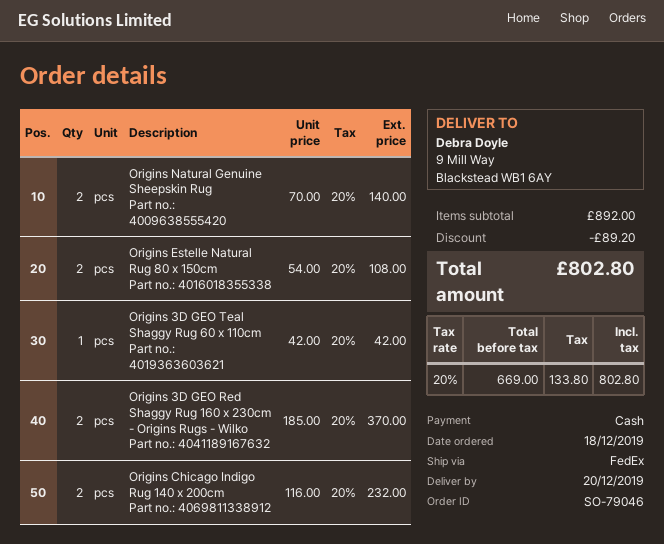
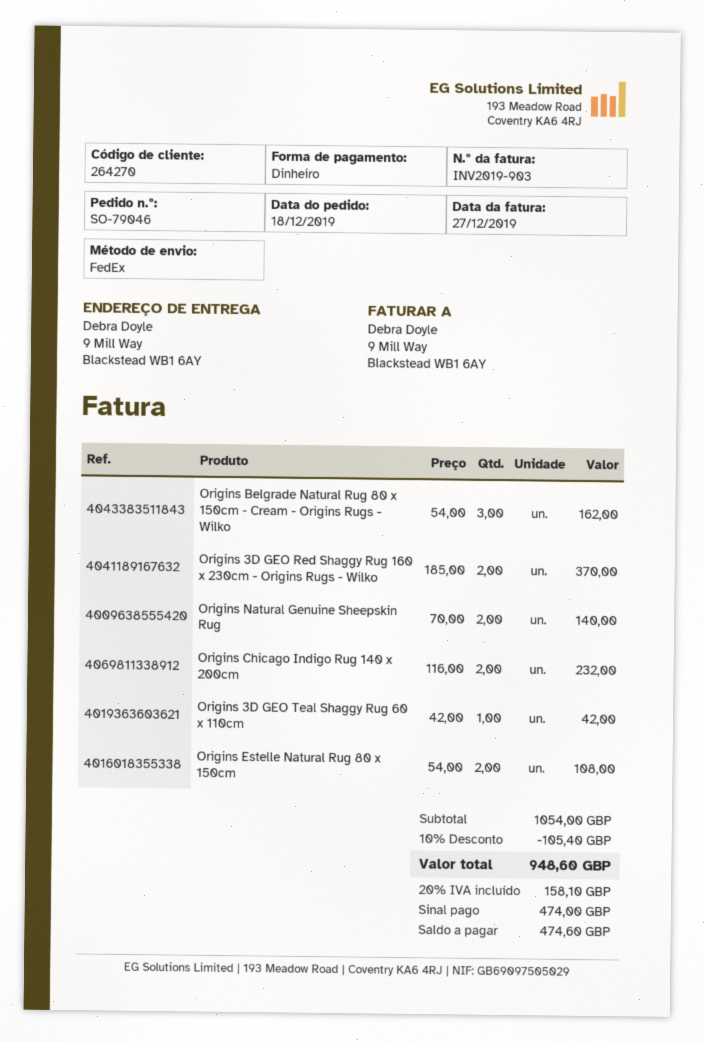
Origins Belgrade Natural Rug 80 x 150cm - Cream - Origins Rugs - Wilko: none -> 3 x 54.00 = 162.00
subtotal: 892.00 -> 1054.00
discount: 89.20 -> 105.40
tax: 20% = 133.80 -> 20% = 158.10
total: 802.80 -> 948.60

...

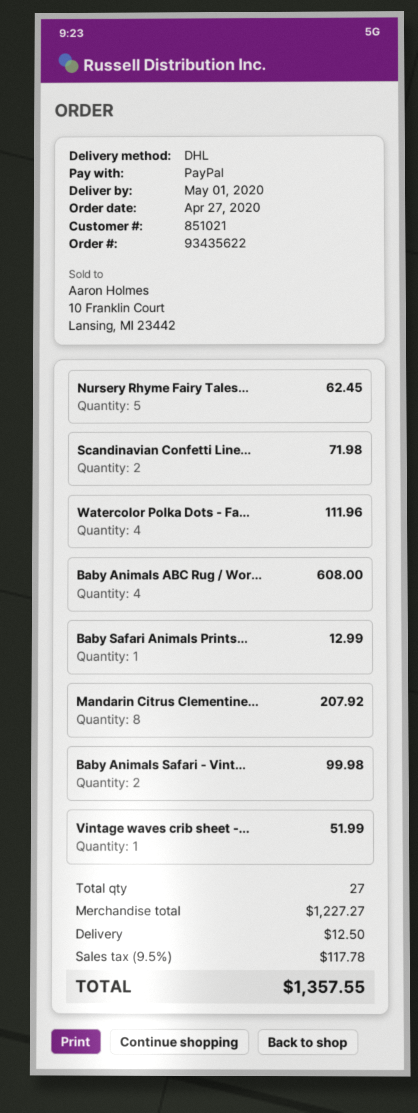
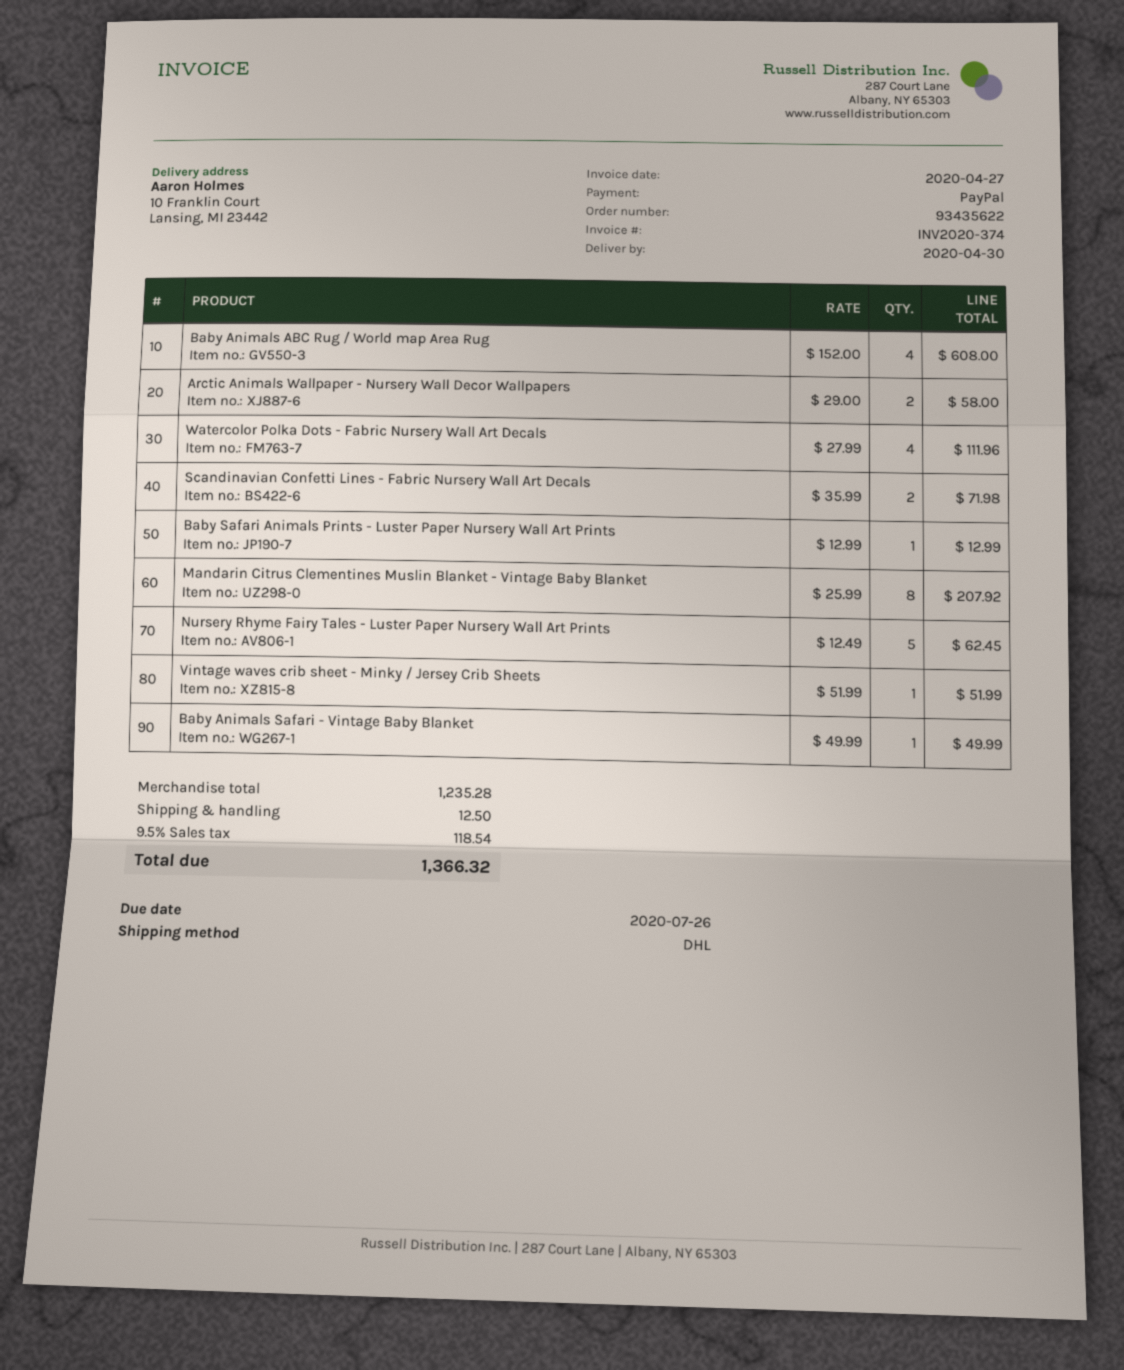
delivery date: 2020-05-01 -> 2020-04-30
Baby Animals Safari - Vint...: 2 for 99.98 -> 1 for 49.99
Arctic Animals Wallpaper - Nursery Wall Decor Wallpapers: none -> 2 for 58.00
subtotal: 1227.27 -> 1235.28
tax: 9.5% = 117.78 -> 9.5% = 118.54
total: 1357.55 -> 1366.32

* _What the task asks_
Taking the records above, retype every line from the one with "Origins Belgrade Natural" down to the one with "total: 802.80 -> 948.60", exactly and with nothing else.

* _Solution for this problem_
Origins Belgrade Natural Rug 80 x 150cm - Cream - Origins Rugs - Wilko: none -> 3 x 54.00 = 162.00
subtotal: 892.00 -> 1054.00
discount: 89.20 -> 105.40
tax: 20% = 133.80 -> 20% = 158.10
total: 802.80 -> 948.60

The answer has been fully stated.